In the last few years it has not been uncommon for the best fishing of the year on Clarks Hill to be almost starting to wind down by mid-April, but that isn’t a concern this year! Buckeye Lures in Augusta says that while things got off to a red-hot start in March, since then water temperatures have fallen backwards and held steady with all the cool nights and daytime temperatures.
While a lot of fish have already spawned, there is still a good group of fish that have yet to spawn. And perhaps more importantly for the bass fishing, the blueback herring spawn has yet to really get underway. Water temperatures usually have to get into the 68-70 degree range on Clarks Hill for the herring spawn to really take off, and they are well short of that.
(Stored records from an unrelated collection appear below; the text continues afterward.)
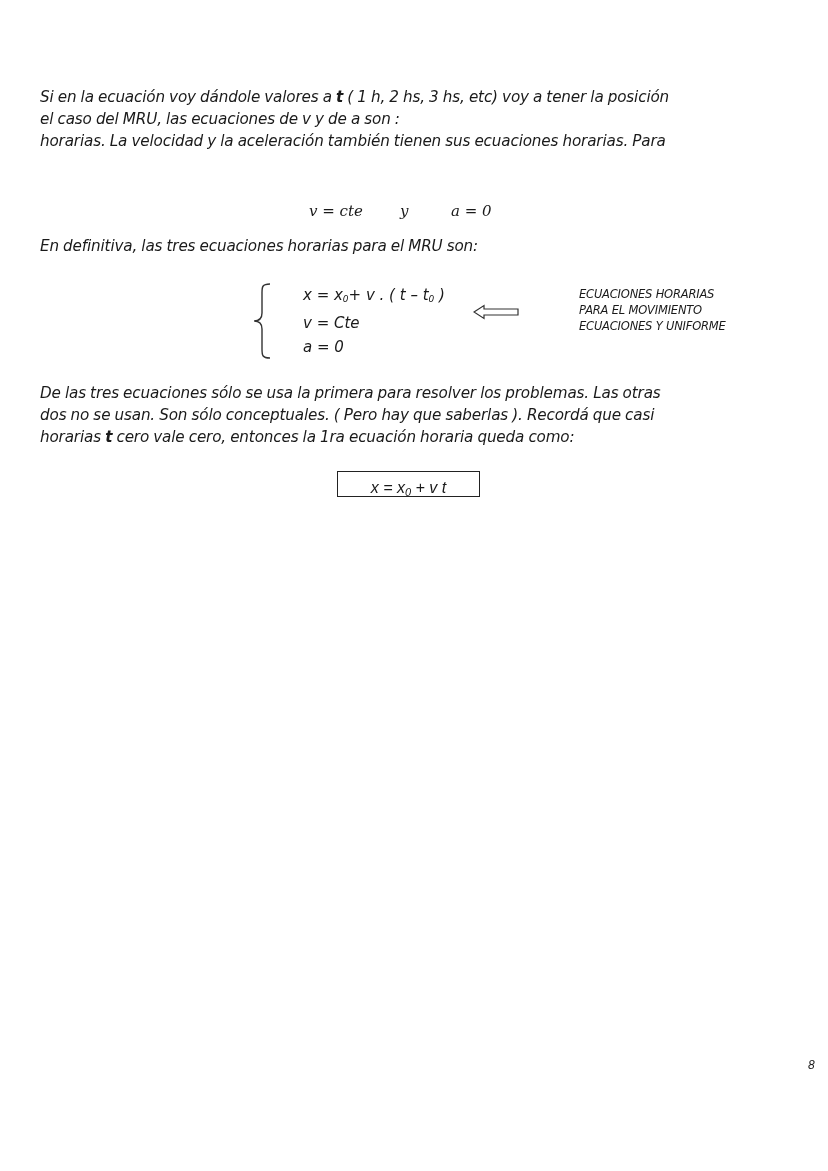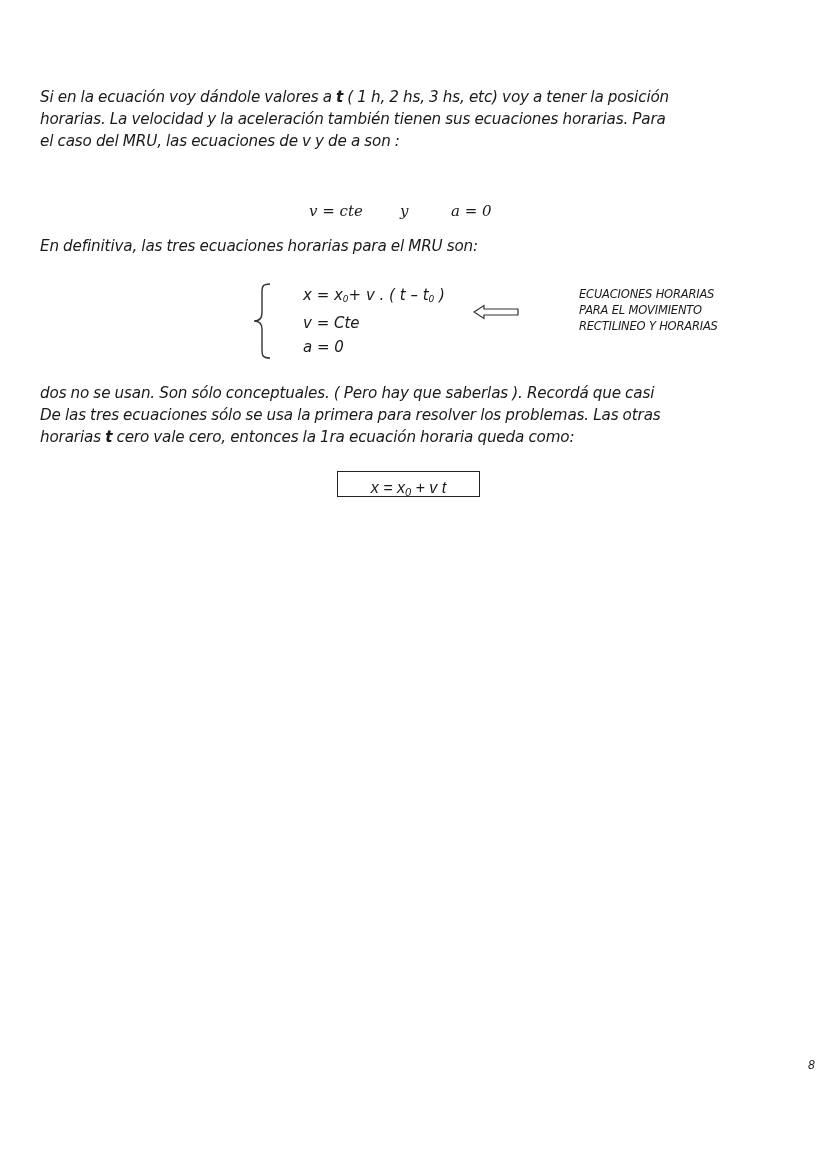"horarias. La velocidad y la" span.line { order: before "el caso del MRU, las" -> after "el caso del MRU, las" }
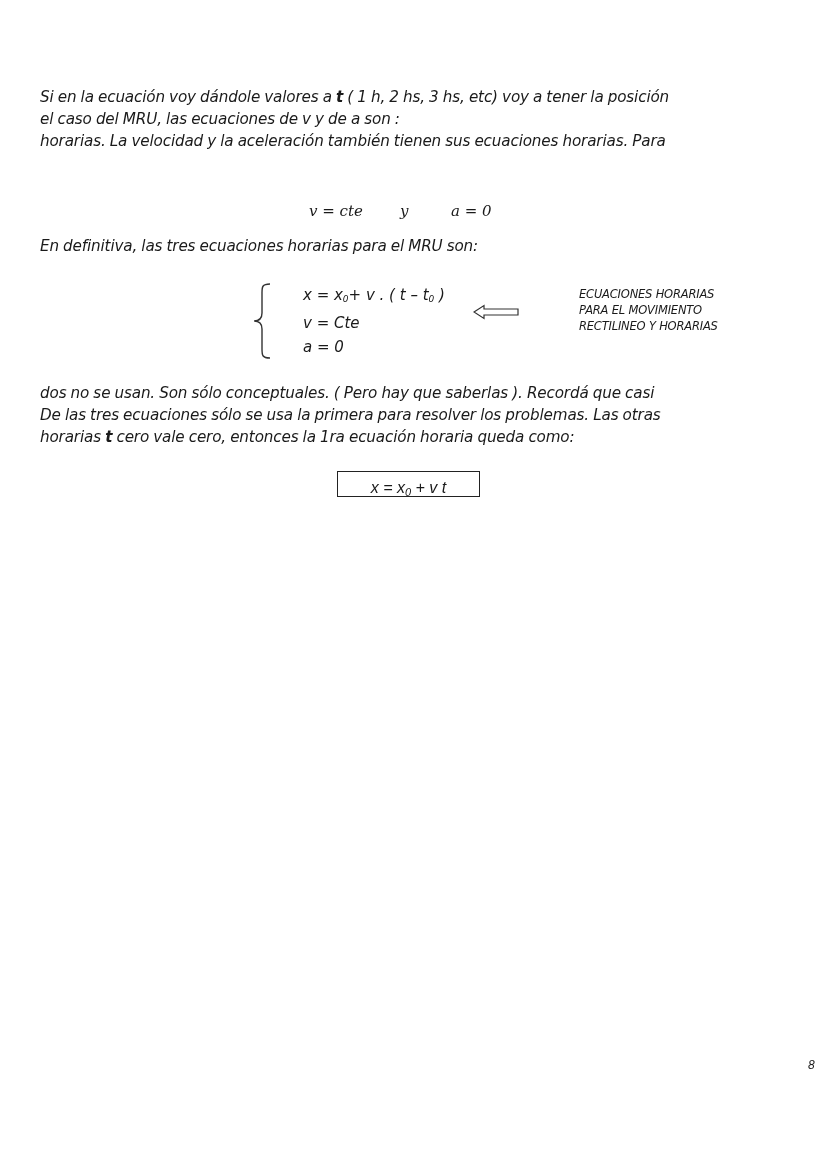"RECTILINEO Y HORARIAS" span.cline { text: RECTILINEO Y HORARIAS -> ECUACIONES Y UNIFORME }
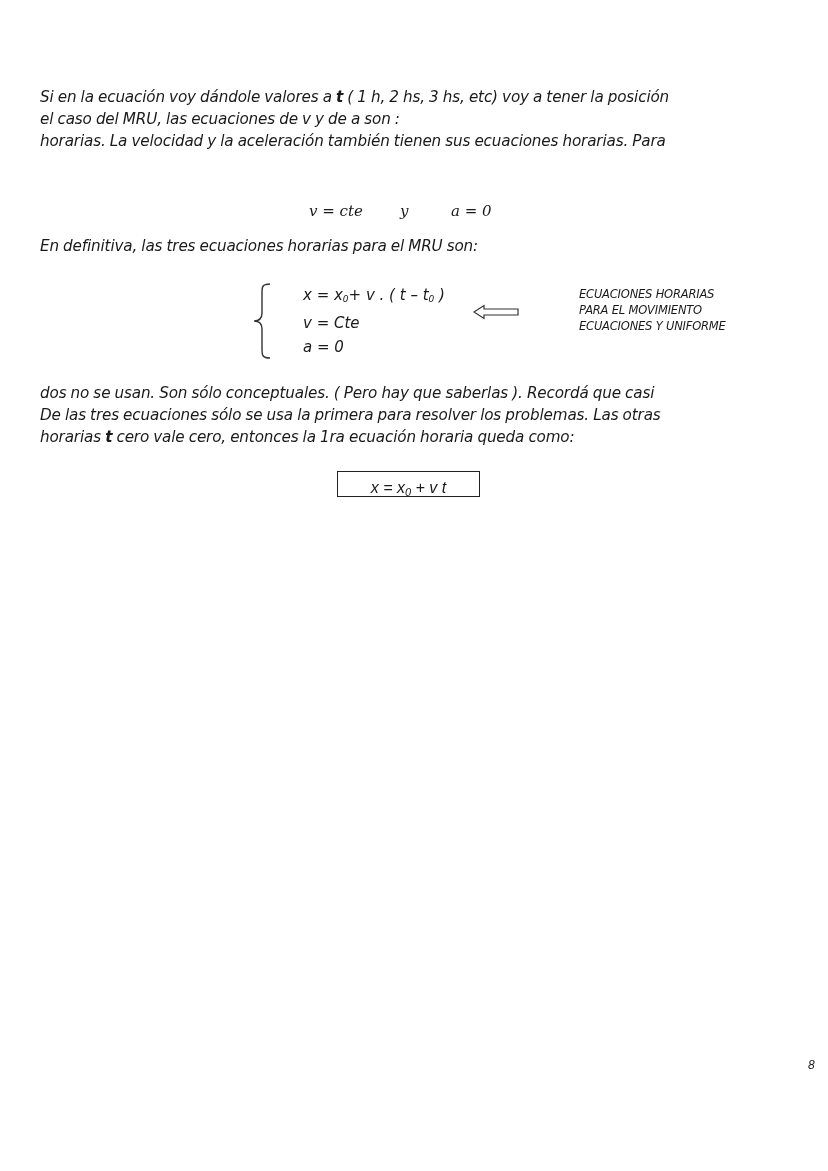"dos no se usan. Son" span.line { order: before "De las tres ecuaciones sólo" -> after "De las tres ecuaciones sólo" }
While a few herring spawned around the last full moon when water temperatures were higher, the bulk of the herring spawn is yet to come.
The best fishing is taking place around rocky points, and fish are holding out a little bit from the bank. Water temperatures were going backwards and so the bait pulled out towards deeper water, and the fish backed up with it. At times there has been schooling activity when an event (often boat traffic) will push the baitfish shallower and bass will start attacking them.
Striped Bass: Good to very good. Captain William Sasser (864-333-2000) reports that early in the morning on the South Carolina side of the lake fishing has been good from Fishing Village down to the dam. First thing striper are feeding in 4-10 feet of water around main lake points chasing herring, and they can be caught pulling free lines and casting lures such as Red Fins. As it gets to be mid-morning fish will pull out deeper off the same points and sit on the bottom in 25-28 feet of water where they will eat herring fished on down-lines just off the bottom. The bite has been very strong until about lunchtime and they have caught some big fish up to 36 pounds and good numbers of striper as well as some catfish.
Crappie: Fair to good. Captain William Sasser reports that most of the crappie are post-spawn, although there are still a decent number of pre-spawn fish which are hanging around the banks. The post-spawn fish have not pulled way out towards the main river and instead they are hanging around the creek beds towards the backs of coves. They are over the tops of trees in 15-20 feet, and fishing small shiners straight down has been the best way to catch them.